(Front-end code edit data)
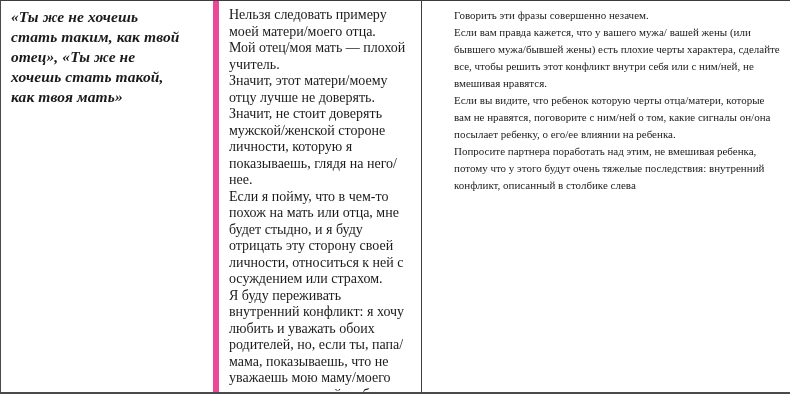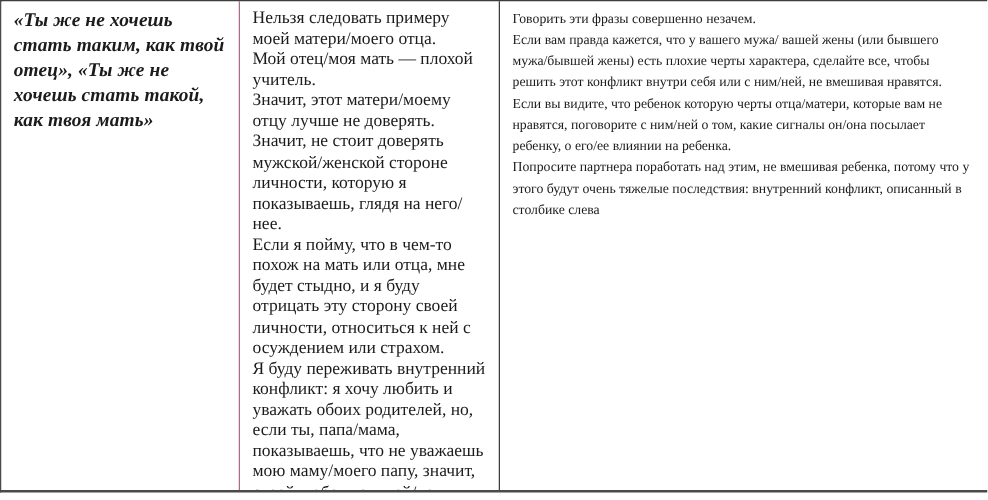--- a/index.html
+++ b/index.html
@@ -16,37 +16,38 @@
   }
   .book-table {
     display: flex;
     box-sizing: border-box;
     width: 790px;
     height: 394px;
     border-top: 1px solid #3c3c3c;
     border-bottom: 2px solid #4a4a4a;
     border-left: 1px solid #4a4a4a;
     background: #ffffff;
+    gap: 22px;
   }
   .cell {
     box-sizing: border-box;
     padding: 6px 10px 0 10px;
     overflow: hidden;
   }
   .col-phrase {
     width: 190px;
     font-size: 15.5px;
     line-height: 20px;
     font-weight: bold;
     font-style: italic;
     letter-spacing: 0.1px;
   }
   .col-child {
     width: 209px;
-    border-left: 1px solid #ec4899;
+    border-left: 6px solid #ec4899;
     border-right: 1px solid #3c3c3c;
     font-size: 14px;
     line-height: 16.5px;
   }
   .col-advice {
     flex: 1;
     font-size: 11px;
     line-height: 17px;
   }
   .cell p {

--

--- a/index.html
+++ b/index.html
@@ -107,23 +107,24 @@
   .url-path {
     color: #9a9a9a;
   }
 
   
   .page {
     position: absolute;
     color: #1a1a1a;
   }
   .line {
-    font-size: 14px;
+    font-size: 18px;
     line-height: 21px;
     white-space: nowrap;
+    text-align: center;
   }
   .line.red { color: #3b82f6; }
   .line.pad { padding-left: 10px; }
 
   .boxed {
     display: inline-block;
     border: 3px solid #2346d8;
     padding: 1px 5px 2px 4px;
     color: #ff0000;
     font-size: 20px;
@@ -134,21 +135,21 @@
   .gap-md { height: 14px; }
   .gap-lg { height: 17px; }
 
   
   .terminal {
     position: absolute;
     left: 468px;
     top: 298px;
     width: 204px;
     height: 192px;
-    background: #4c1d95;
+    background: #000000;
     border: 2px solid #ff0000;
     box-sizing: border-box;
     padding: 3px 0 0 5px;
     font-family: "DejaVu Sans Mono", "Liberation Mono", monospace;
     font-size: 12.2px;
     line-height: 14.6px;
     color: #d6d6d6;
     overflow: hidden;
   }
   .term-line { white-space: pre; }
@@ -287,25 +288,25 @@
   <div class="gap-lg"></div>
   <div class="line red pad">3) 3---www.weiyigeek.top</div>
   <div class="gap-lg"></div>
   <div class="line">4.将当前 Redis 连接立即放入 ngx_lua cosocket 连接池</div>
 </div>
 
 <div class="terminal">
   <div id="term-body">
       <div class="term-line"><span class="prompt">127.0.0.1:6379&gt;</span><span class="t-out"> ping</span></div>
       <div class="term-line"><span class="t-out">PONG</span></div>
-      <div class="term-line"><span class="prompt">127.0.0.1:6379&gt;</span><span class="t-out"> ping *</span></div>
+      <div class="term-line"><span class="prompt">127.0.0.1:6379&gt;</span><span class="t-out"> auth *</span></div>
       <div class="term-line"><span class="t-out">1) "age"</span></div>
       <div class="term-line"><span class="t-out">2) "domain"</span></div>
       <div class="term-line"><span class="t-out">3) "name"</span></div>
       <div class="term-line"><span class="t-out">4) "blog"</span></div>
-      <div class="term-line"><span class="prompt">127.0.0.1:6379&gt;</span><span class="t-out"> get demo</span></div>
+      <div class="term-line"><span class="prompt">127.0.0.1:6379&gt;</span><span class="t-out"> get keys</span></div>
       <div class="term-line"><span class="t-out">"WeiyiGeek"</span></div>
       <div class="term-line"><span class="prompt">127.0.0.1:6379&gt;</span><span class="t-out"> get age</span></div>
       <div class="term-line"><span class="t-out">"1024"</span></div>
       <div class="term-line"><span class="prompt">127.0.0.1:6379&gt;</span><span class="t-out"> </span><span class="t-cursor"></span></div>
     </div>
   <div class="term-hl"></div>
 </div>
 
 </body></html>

Exercise requirements: Each line that holds the word "width" should be extracted from the records.

Result:
     width: 790px;
     width: 190px;
     width: 209px;
     width: 204px;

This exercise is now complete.